(Stored items)
────────

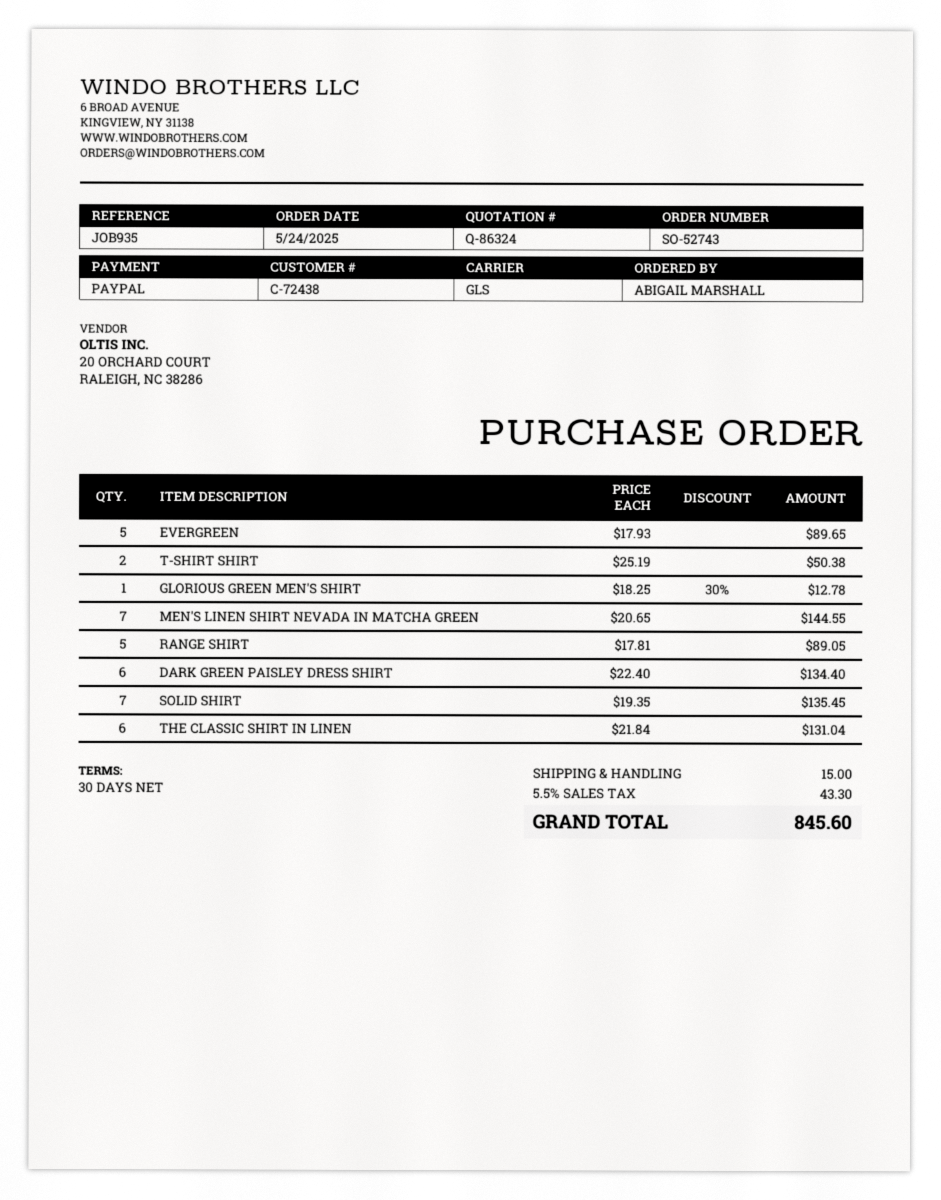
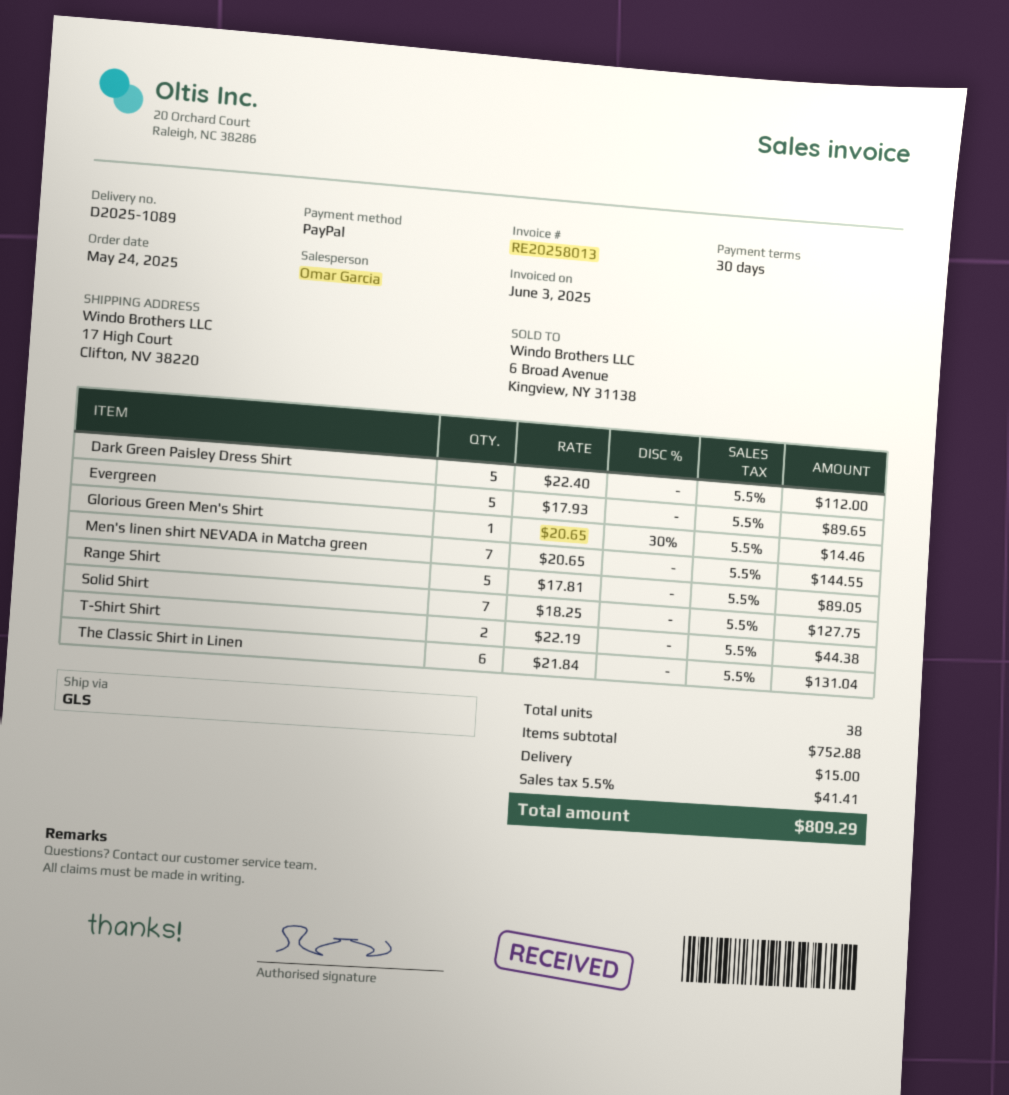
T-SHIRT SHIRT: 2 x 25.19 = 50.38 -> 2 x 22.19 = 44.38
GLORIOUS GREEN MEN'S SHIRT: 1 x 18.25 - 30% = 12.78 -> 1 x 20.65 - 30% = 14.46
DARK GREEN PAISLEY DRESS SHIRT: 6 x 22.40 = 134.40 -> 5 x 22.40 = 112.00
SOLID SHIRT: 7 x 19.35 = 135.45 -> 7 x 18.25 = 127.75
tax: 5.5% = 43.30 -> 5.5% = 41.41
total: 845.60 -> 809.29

────────

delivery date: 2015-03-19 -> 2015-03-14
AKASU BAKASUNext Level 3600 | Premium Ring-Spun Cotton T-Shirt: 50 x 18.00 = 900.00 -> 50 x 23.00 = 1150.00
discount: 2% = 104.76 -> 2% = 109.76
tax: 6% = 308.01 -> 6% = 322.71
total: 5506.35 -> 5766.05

────────

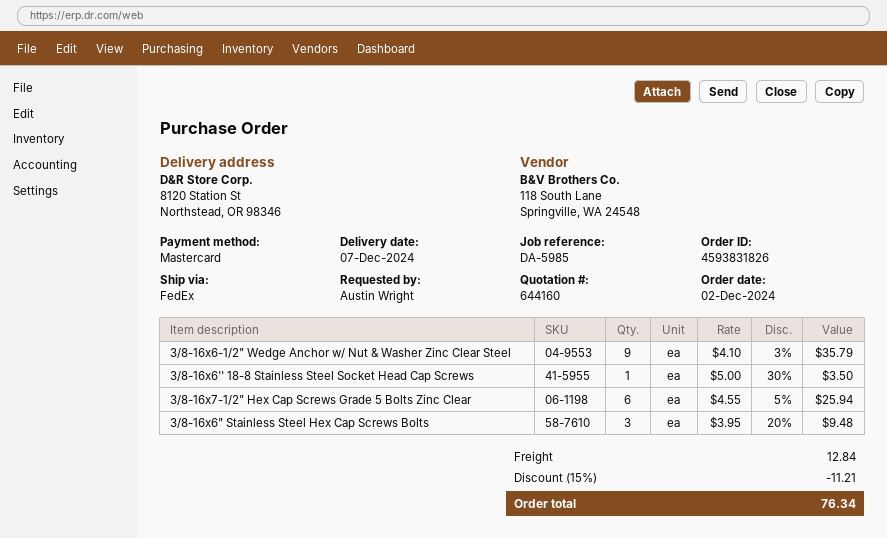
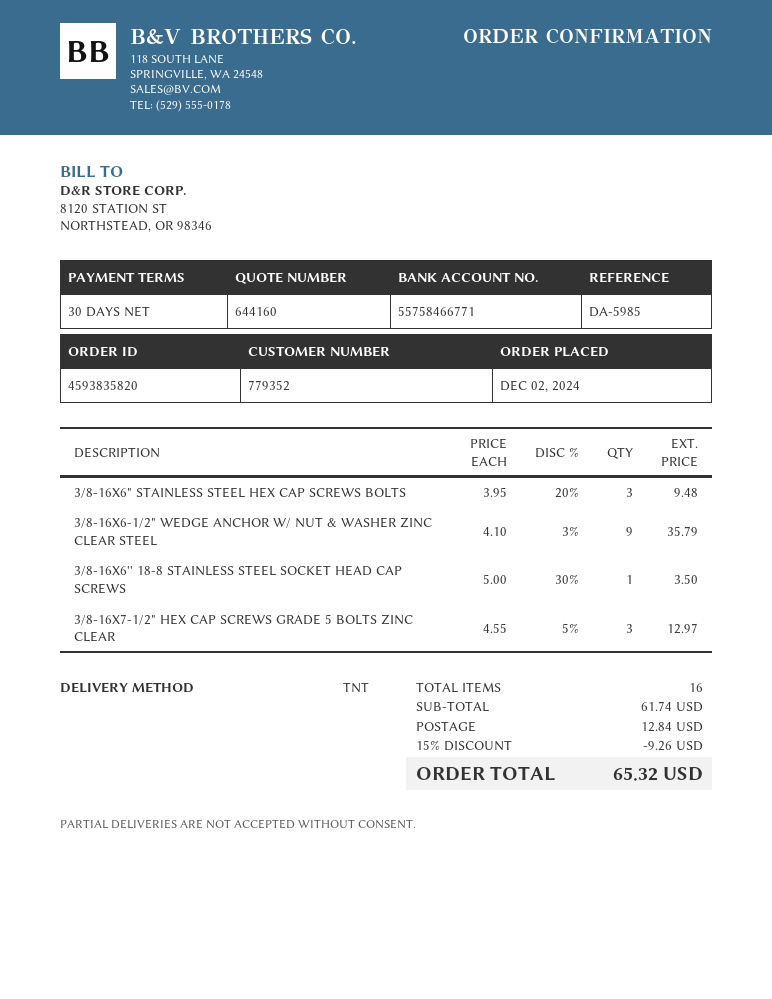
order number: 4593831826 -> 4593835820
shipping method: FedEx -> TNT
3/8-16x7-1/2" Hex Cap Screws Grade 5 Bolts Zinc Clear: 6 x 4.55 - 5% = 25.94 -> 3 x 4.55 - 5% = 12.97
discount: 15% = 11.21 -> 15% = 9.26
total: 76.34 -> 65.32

────────

## What the exercise asks
Which lines run from the one holding "T-SHIRT SHIRT: 2" through the one holding "total: 845.60 -> 809.29" in the records above? Repeat them exactly, both included, and nothing more.

## Result for this exercise
T-SHIRT SHIRT: 2 x 25.19 = 50.38 -> 2 x 22.19 = 44.38
GLORIOUS GREEN MEN'S SHIRT: 1 x 18.25 - 30% = 12.78 -> 1 x 20.65 - 30% = 14.46
DARK GREEN PAISLEY DRESS SHIRT: 6 x 22.40 = 134.40 -> 5 x 22.40 = 112.00
SOLID SHIRT: 7 x 19.35 = 135.45 -> 7 x 18.25 = 127.75
tax: 5.5% = 43.30 -> 5.5% = 41.41
total: 845.60 -> 809.29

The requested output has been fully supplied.